# TASK DETAILS
Search the material below for the string "Tooth" and list each line that holds it.

---------- DATA EXTRACT

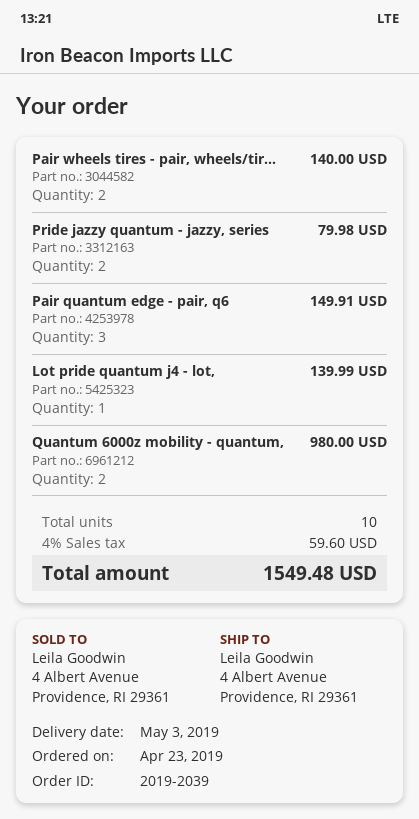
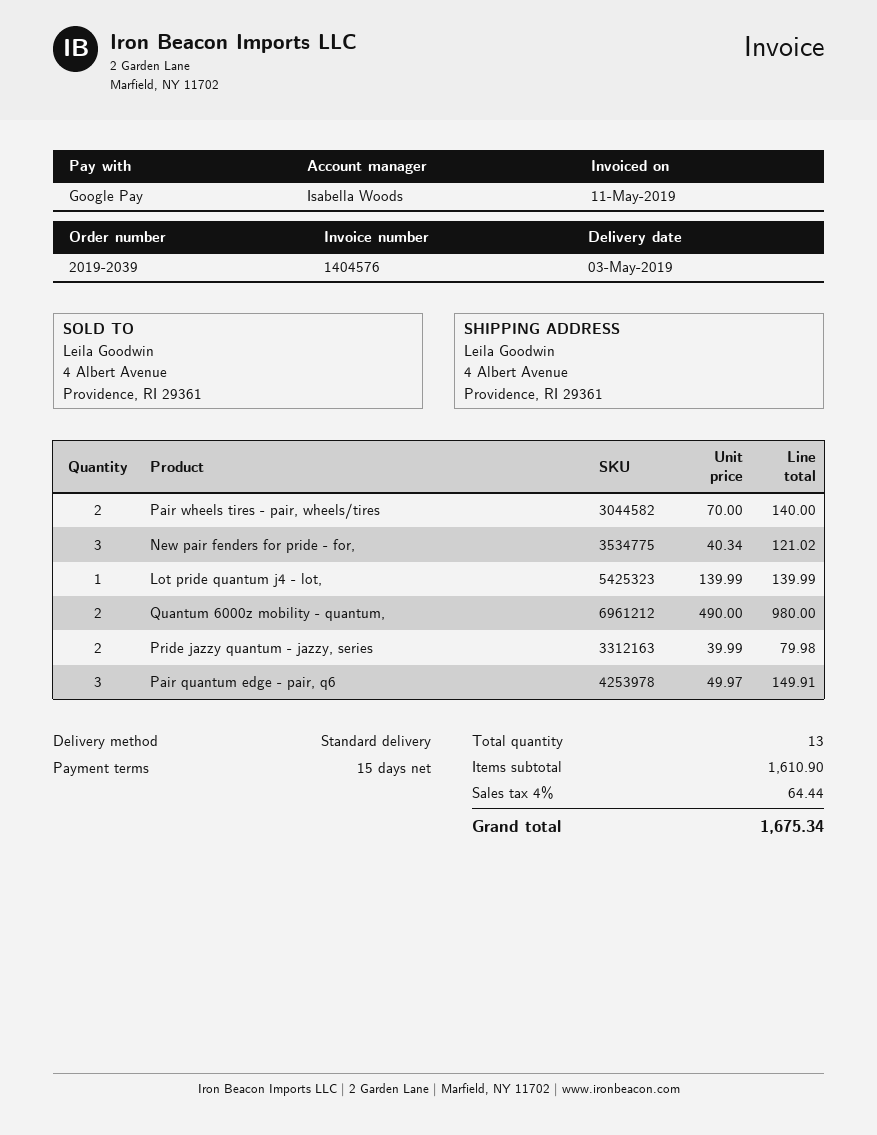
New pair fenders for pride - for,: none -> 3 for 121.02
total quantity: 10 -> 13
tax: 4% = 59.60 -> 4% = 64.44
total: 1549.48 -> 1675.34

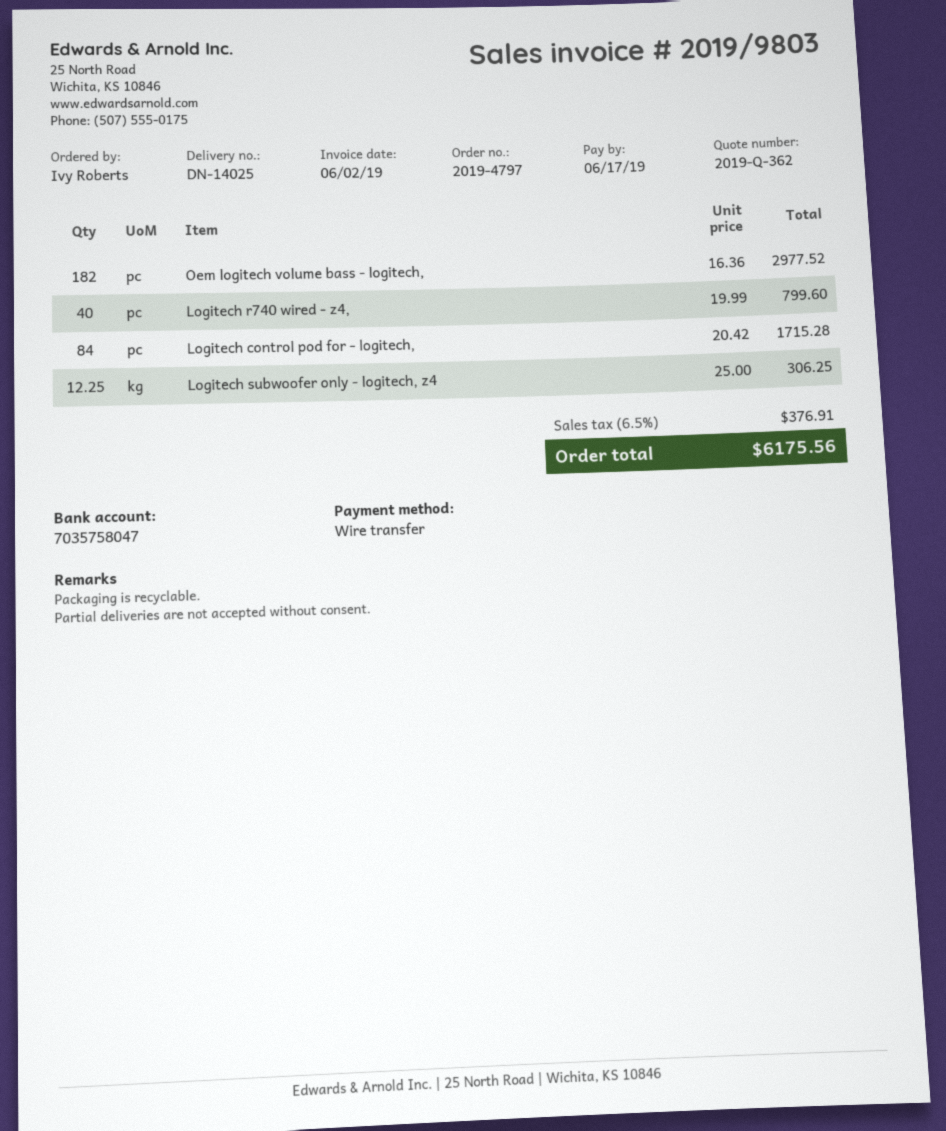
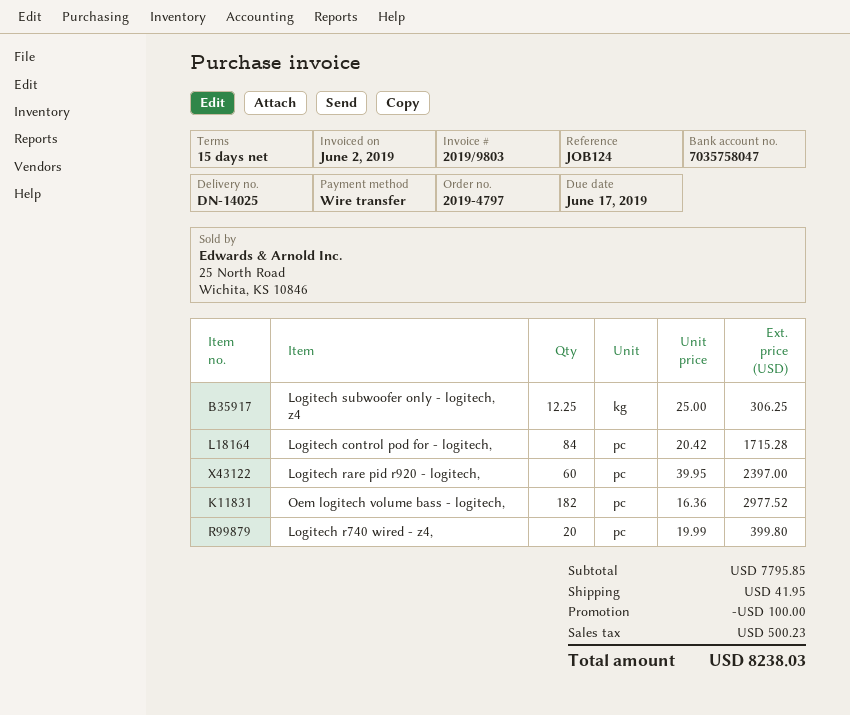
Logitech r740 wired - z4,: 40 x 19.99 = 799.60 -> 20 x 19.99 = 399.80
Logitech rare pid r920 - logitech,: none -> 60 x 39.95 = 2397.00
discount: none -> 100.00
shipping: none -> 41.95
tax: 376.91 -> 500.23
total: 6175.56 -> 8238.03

--------------------
---------- DATA EXTRACT

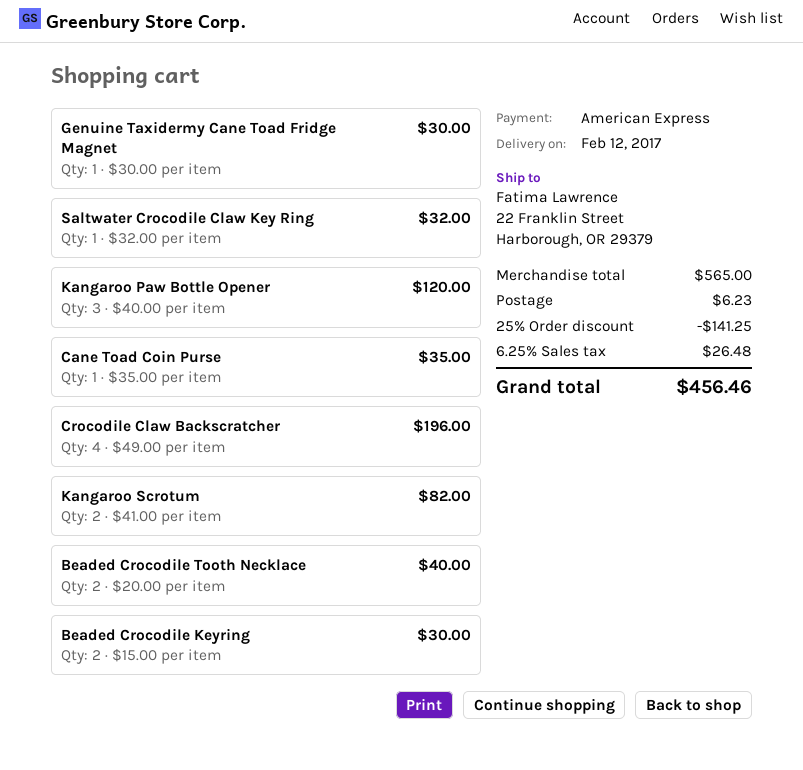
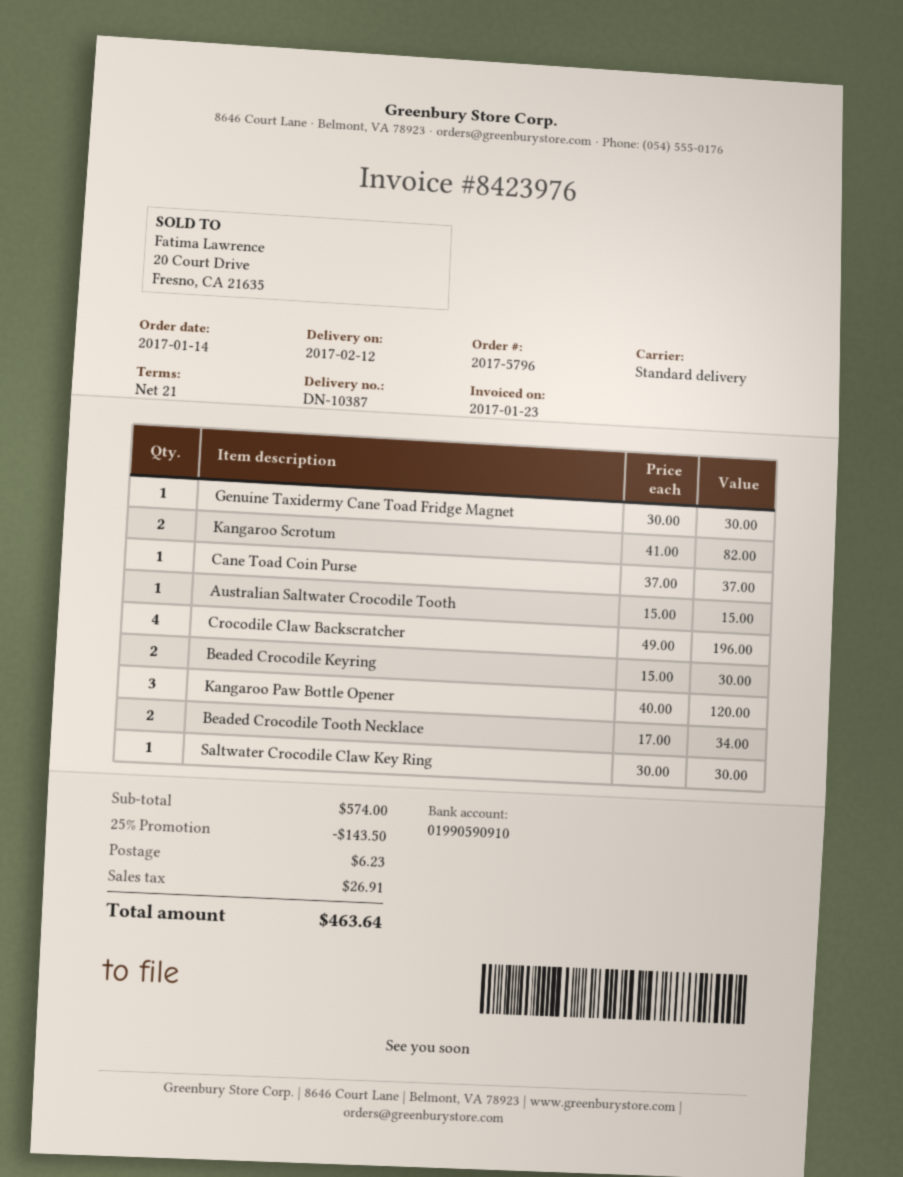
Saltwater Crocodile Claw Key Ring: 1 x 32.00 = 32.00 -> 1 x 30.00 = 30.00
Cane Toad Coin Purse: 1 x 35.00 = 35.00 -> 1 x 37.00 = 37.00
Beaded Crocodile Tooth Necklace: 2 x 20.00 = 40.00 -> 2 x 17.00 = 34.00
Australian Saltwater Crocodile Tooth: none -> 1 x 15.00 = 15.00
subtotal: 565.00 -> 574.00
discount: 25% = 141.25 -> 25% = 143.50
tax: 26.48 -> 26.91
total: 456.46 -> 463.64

--------------------

# RESPONSE TO THE EXERCISE
Beaded Crocodile Tooth Necklace: 2 x 20.00 = 40.00 -> 2 x 17.00 = 34.00
Australian Saltwater Crocodile Tooth: none -> 1 x 15.00 = 15.00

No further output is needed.